(Aim of the task)
When the line containing "JUNE HAT: 5 for 125.00 -> 2 for 50.00" is reached, copy it and each subsequent line of the material below exactly, through the last line.

(Data extracts)
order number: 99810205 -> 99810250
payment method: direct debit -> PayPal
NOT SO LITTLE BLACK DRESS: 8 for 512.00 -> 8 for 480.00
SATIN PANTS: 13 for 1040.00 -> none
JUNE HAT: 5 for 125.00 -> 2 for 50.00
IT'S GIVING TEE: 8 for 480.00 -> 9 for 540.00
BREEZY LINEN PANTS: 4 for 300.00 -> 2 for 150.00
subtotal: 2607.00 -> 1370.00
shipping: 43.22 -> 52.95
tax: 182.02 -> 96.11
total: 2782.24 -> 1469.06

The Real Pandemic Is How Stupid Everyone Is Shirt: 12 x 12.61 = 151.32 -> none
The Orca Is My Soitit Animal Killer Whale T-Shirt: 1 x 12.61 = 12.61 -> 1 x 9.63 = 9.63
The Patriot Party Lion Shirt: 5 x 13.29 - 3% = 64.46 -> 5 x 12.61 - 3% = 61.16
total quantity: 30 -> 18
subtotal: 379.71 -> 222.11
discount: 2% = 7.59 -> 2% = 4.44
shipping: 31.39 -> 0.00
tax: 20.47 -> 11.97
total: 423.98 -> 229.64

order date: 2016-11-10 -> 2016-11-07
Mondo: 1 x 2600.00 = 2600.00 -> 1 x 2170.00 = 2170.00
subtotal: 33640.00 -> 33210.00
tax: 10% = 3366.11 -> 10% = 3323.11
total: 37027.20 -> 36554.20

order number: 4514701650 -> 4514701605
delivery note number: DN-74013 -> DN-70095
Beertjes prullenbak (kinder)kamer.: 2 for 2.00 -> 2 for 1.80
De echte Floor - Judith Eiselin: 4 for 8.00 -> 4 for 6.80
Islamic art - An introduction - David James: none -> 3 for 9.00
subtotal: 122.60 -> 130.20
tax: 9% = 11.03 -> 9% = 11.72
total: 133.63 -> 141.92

(Output)
JUNE HAT: 5 for 125.00 -> 2 for 50.00
IT'S GIVING TEE: 8 for 480.00 -> 9 for 540.00
BREEZY LINEN PANTS: 4 for 300.00 -> 2 for 150.00
subtotal: 2607.00 -> 1370.00
shipping: 43.22 -> 52.95
tax: 182.02 -> 96.11
total: 2782.24 -> 1469.06

The Real Pandemic Is How Stupid Everyone Is Shirt: 12 x 12.61 = 151.32 -> none
The Orca Is My Soitit Animal Killer Whale T-Shirt: 1 x 12.61 = 12.61 -> 1 x 9.63 = 9.63
The Patriot Party Lion Shirt: 5 x 13.29 - 3% = 64.46 -> 5 x 12.61 - 3% = 61.16
total quantity: 30 -> 18
subtotal: 379.71 -> 222.11
discount: 2% = 7.59 -> 2% = 4.44
shipping: 31.39 -> 0.00
tax: 20.47 -> 11.97
total: 423.98 -> 229.64

order date: 2016-11-10 -> 2016-11-07
Mondo: 1 x 2600.00 = 2600.00 -> 1 x 2170.00 = 2170.00
subtotal: 33640.00 -> 33210.00
tax: 10% = 3366.11 -> 10% = 3323.11
total: 37027.20 -> 36554.20

order number: 4514701650 -> 4514701605
delivery note number: DN-74013 -> DN-70095
Beertjes prullenbak (kinder)kamer.: 2 for 2.00 -> 2 for 1.80
De echte Floor - Judith Eiselin: 4 for 8.00 -> 4 for 6.80
Islamic art - An introduction - David James: none -> 3 for 9.00
subtotal: 122.60 -> 130.20
tax: 9% = 11.03 -> 9% = 11.72
total: 133.63 -> 141.92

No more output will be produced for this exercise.